Fazlur Rahman Babu (born 22 August 1960) is a Bangladeshi actor and singer. He won Bangladesh National Film Award for Best Supporting Actor 4 times for his roles in the films Shonkhonaad (2004), Meyeti Ekhon Kothay Jabe (2017),  Fagun Haway (2019) and Bishwoshundori (2020). He also won Best Performance in a Comic Role for Gohin Baluchor (2017).

Babu has also been featured in an Indian film.

Early life 
Babu was born on 22 August 1960 at Faridpur district in the then East Pakistan. He completed his school and college life in Faridpur.

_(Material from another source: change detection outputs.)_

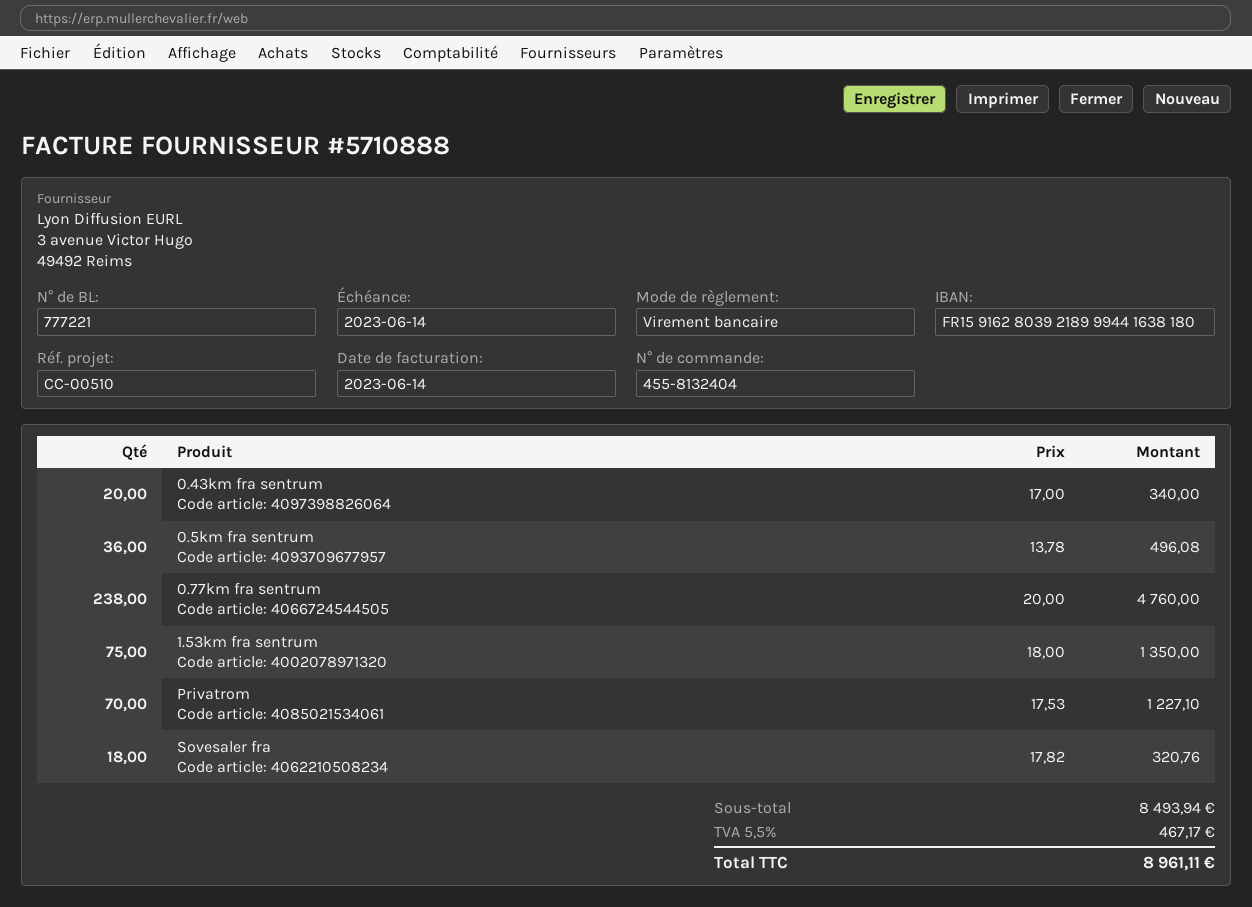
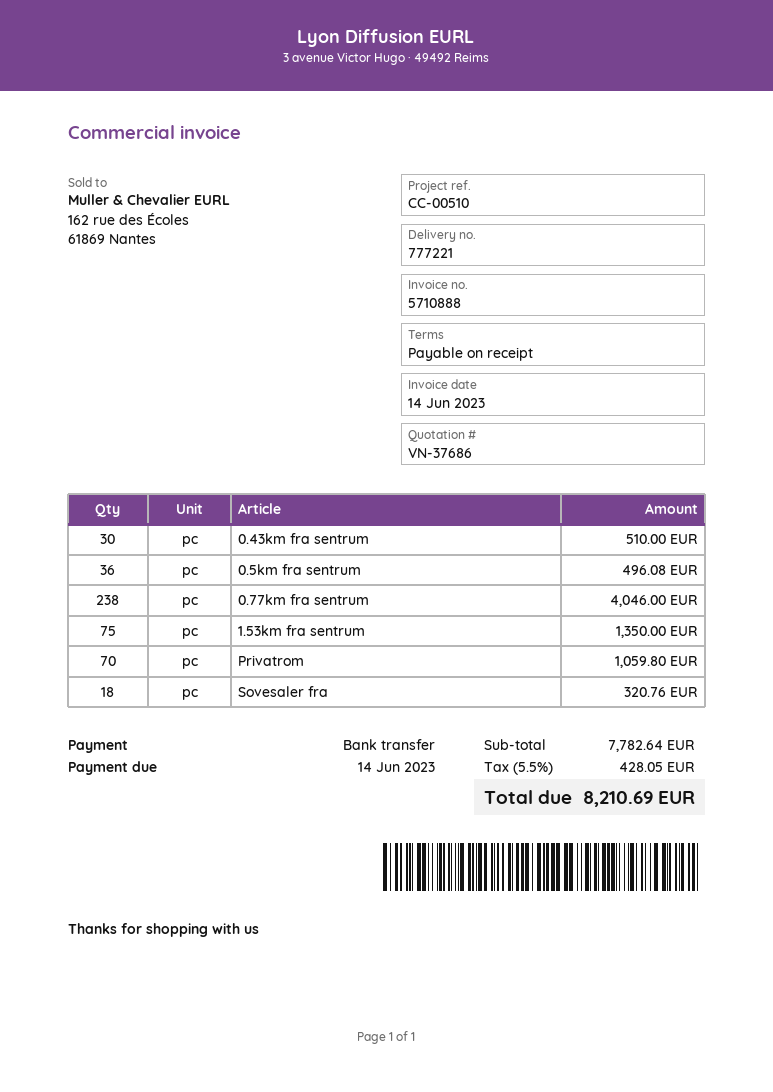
0.43km fra sentrum: 20 for 340.00 -> 30 for 510.00
0.77km fra sentrum: 238 for 4760.00 -> 238 for 4046.00
Privatrom: 70 for 1227.10 -> 70 for 1059.80
subtotal: 8493.94 -> 7782.64
tax: 5.5% = 467.17 -> 5.5% = 428.05
total: 8961.11 -> 8210.69

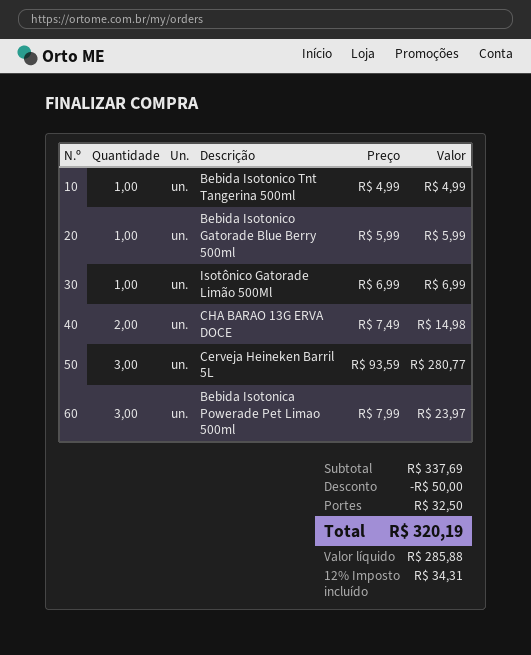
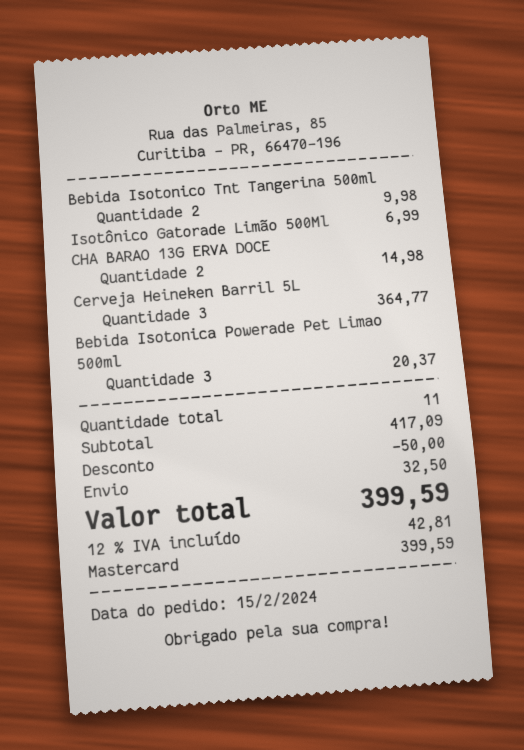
Bebida Isotonico Tnt Tangerina 500ml: 1 for 4.99 -> 2 for 9.98
Bebida Isotonico Gatorade Blue Berry 500ml: 1 for 5.99 -> none
Cerveja Heineken Barril 5L: 3 for 280.77 -> 3 for 364.77
Bebida Isotonica Powerade Pet Limao 500ml: 3 for 23.97 -> 3 for 20.37
subtotal: 337.69 -> 417.09
tax: 12% = 34.31 -> 12% = 42.81
total: 320.19 -> 399.59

His father was a service holder, thereby he had to roam one place to another around the country. Babu was interested in acting from his childhood. In Faridpur, he joined Boishakhi Natya Gosthi pursuing to build up a career in the media arena.

Career

Acting and banking 
Babu started his acting career in 1978 when he joined the theatre group Baishakhi Natya Ghosthi in Faridpur. That same year, Babu acted for first time in a national drama festival. Meanwhile, he joined the Agrani Bank and, in 1983, transferred his banking job to Dhaka, the capital of Bangladesh, where he also joined Mamunur Rashid's Aranyak Natyadal theatre group and debuted his acting with a role in Saat Purusher Rin. Some of his performances in this theatre group include Nankar Pala, Pathar and Moyur Shinghashan.

Babu started his television acting career in the soap opera Mrittu Khuda (1991), produced by Kazi Abu Zafar Siddique, on Bangladesh Television (BTV).  However, it was his role of Poran Majhi television drama Itikatha (1991), written by Rashid, that secured him further roles in dramas such as Shundari and Danab. Babu also acted with Bengali film Daruchini Dip directed by Tauquir Ahmed while Humayun Ahmed was story, dialogue and scriptwriter.

Babu has become popular for his humorous characters but his early career in stage dramas like Danab and Jay Jayanti was in serious roles.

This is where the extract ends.